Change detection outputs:

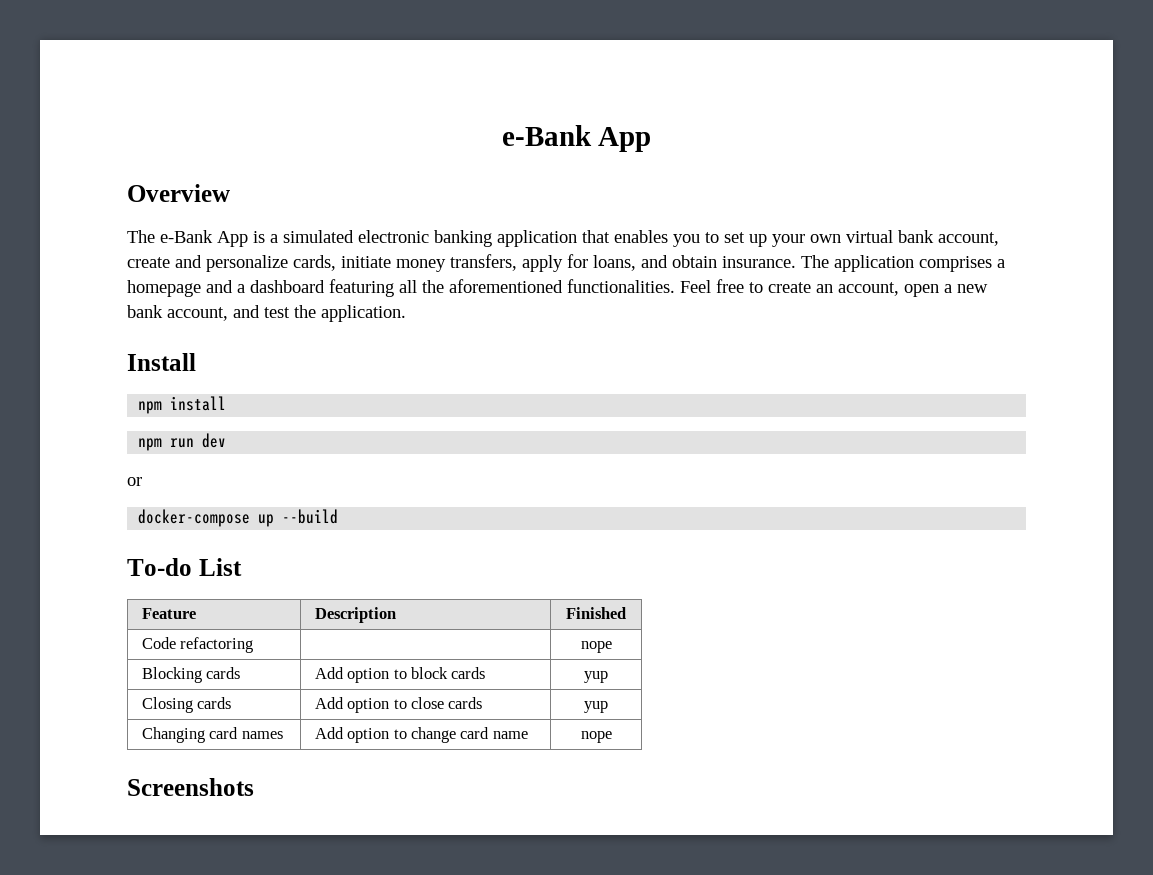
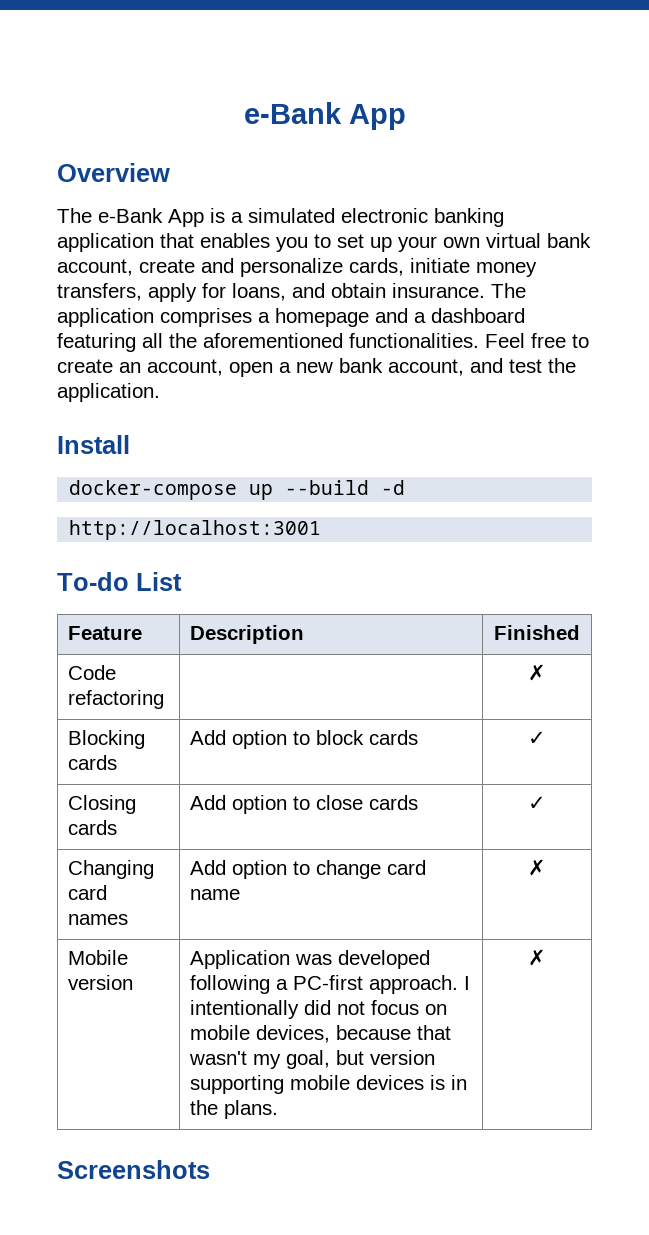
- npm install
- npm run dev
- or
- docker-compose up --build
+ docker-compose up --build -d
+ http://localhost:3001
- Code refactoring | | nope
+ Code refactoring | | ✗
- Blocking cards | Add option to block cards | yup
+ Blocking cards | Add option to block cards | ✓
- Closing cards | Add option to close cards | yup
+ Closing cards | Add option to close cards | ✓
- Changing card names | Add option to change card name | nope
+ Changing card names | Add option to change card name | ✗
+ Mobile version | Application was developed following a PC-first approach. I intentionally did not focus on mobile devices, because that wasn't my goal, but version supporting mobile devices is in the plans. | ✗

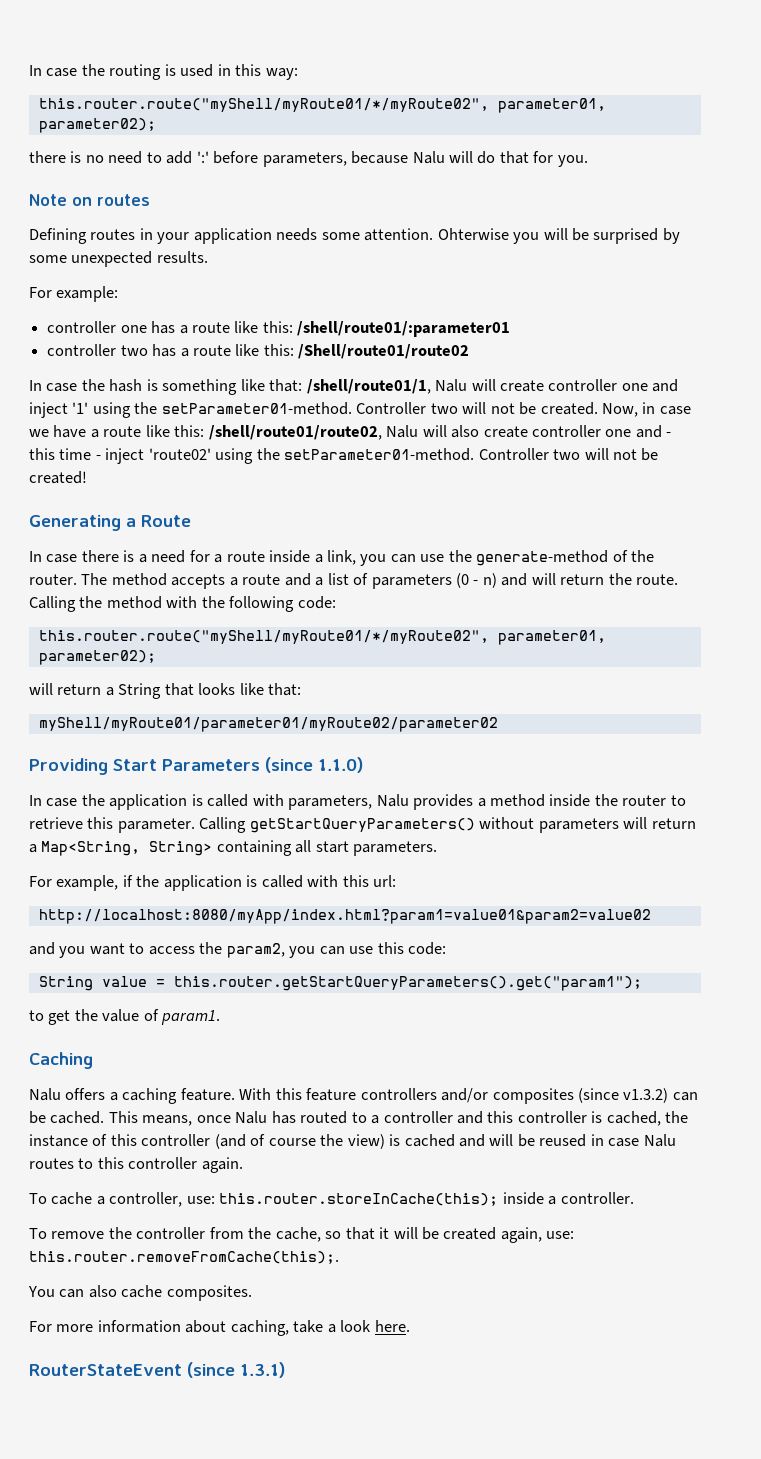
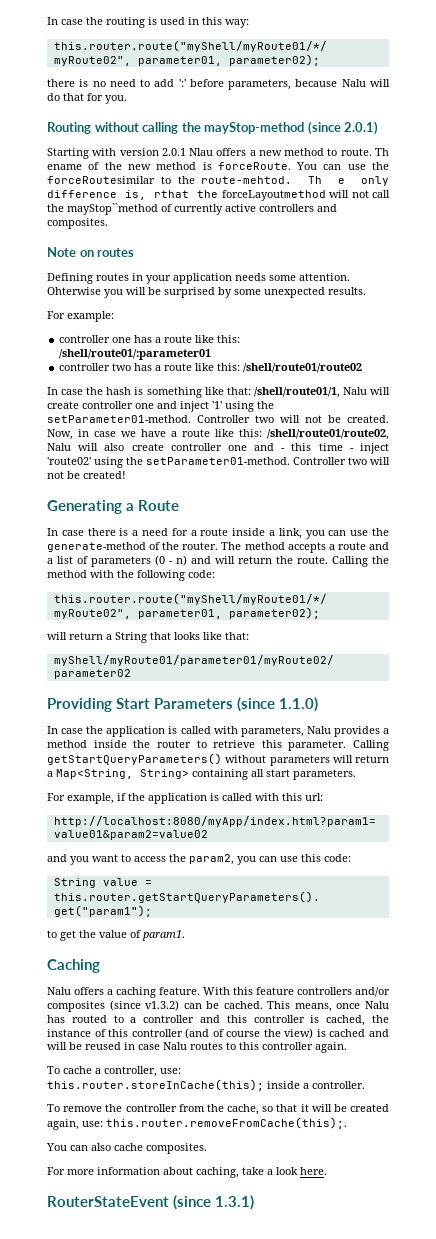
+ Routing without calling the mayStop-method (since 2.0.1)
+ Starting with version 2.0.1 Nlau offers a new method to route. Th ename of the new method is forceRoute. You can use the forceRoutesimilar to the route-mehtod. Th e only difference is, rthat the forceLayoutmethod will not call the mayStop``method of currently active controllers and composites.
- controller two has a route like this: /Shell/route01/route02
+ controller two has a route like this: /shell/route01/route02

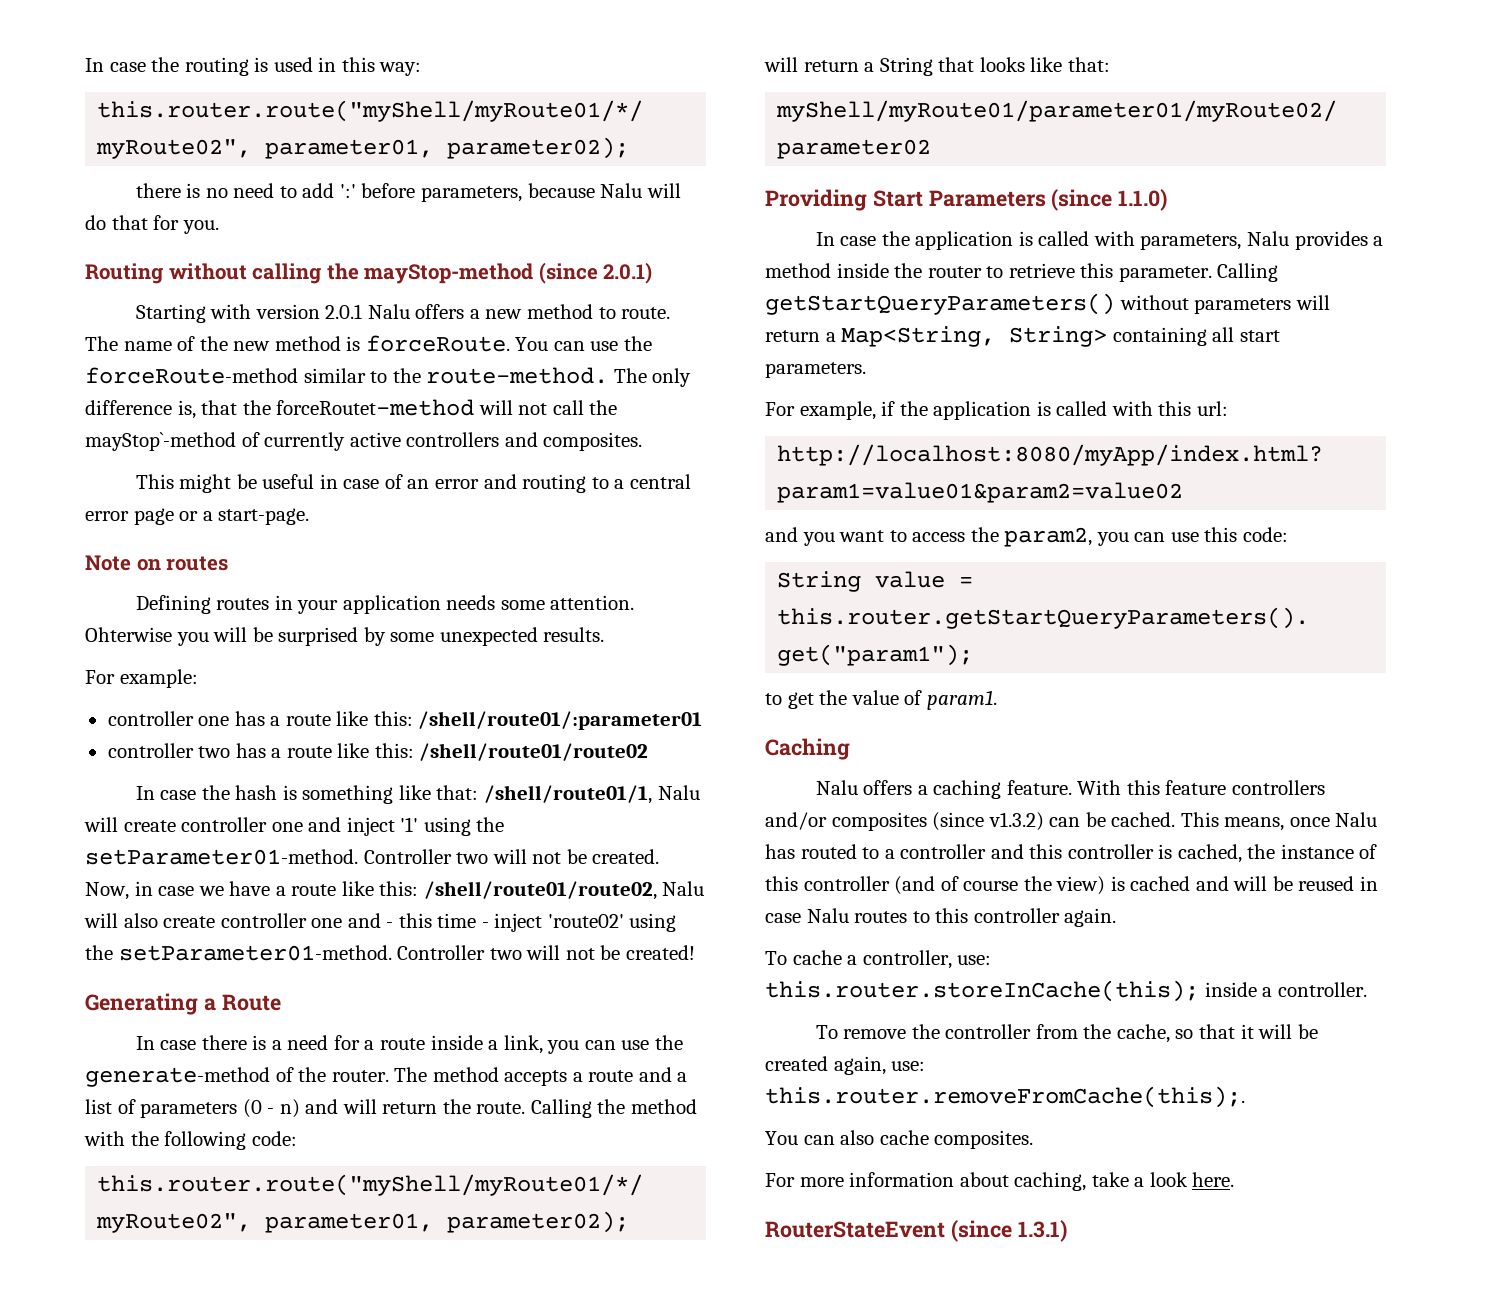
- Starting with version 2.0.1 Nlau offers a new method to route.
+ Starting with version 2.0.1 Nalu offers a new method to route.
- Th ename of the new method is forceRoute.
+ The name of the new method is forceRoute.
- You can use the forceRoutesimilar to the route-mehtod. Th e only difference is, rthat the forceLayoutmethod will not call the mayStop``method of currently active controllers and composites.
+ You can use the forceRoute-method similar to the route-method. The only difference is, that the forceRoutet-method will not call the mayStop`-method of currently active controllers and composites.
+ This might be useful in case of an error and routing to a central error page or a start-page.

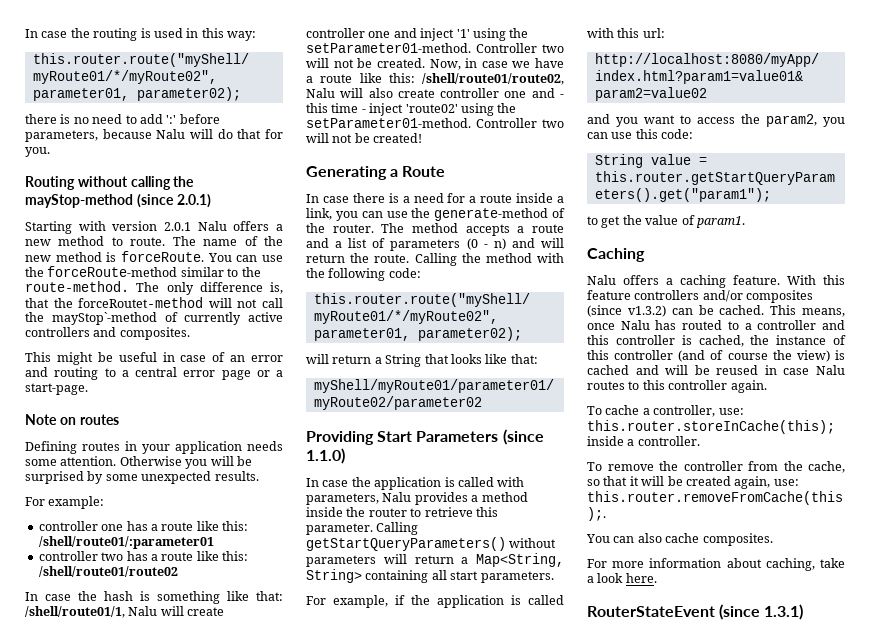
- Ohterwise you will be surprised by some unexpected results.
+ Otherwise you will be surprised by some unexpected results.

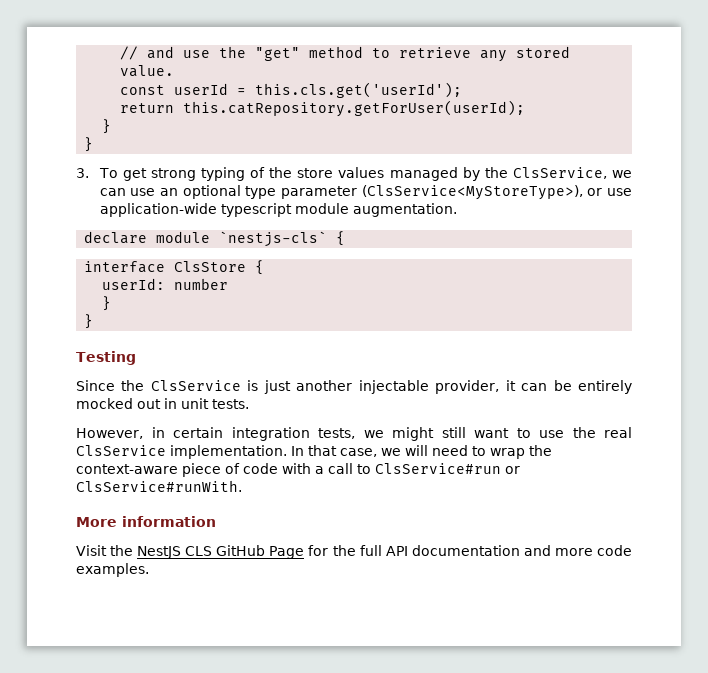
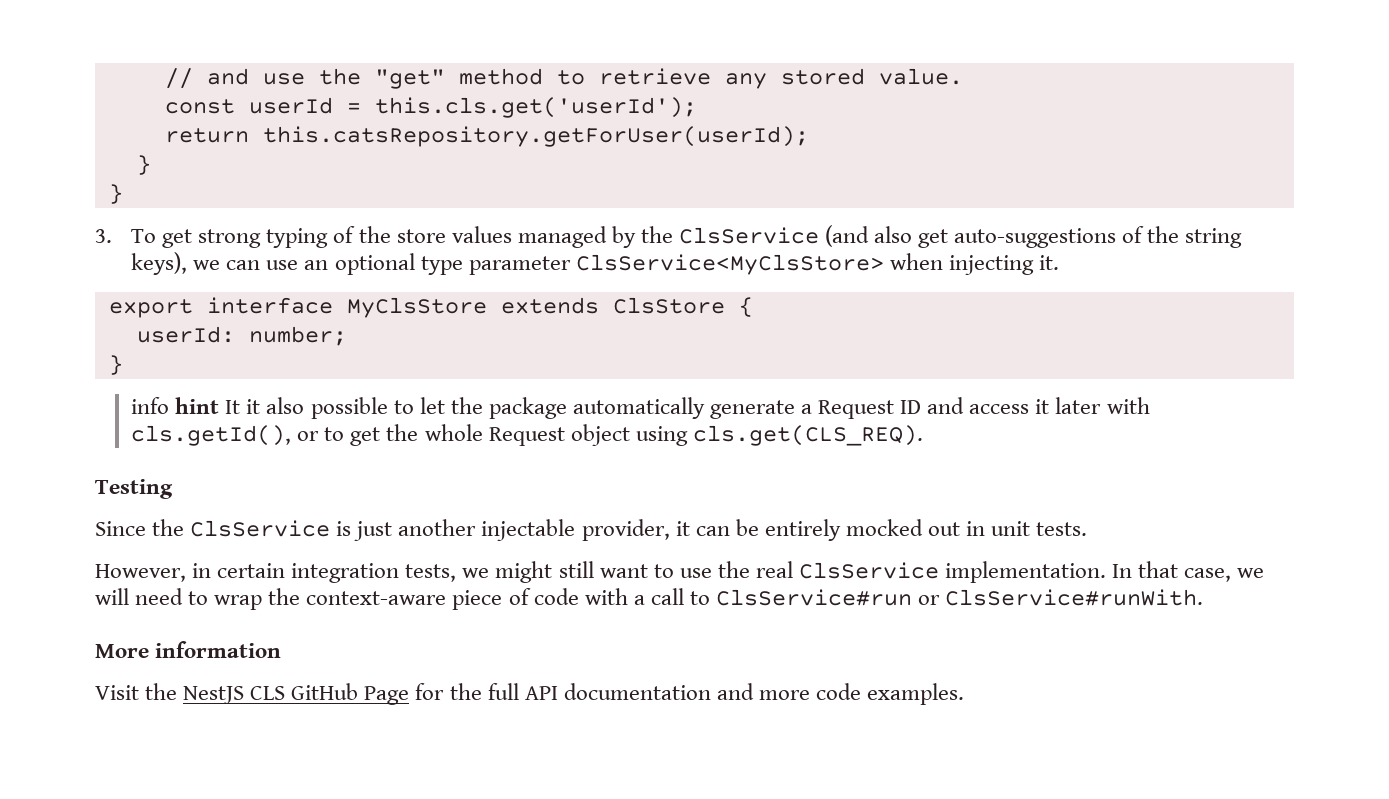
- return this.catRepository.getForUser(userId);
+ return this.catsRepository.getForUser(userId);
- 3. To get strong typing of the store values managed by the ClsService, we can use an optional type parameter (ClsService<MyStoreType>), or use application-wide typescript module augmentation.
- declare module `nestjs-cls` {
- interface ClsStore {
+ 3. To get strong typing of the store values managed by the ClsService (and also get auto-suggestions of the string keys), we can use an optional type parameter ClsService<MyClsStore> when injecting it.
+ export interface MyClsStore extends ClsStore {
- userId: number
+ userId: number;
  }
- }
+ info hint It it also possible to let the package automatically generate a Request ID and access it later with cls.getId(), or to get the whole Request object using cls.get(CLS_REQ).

TASK DETAILS
Please show each line in the records above that contains "Blocking".

RESULT OF THE EXERCISE
- Blocking cards | Add option to block cards | yup
+ Blocking cards | Add option to block cards | ✓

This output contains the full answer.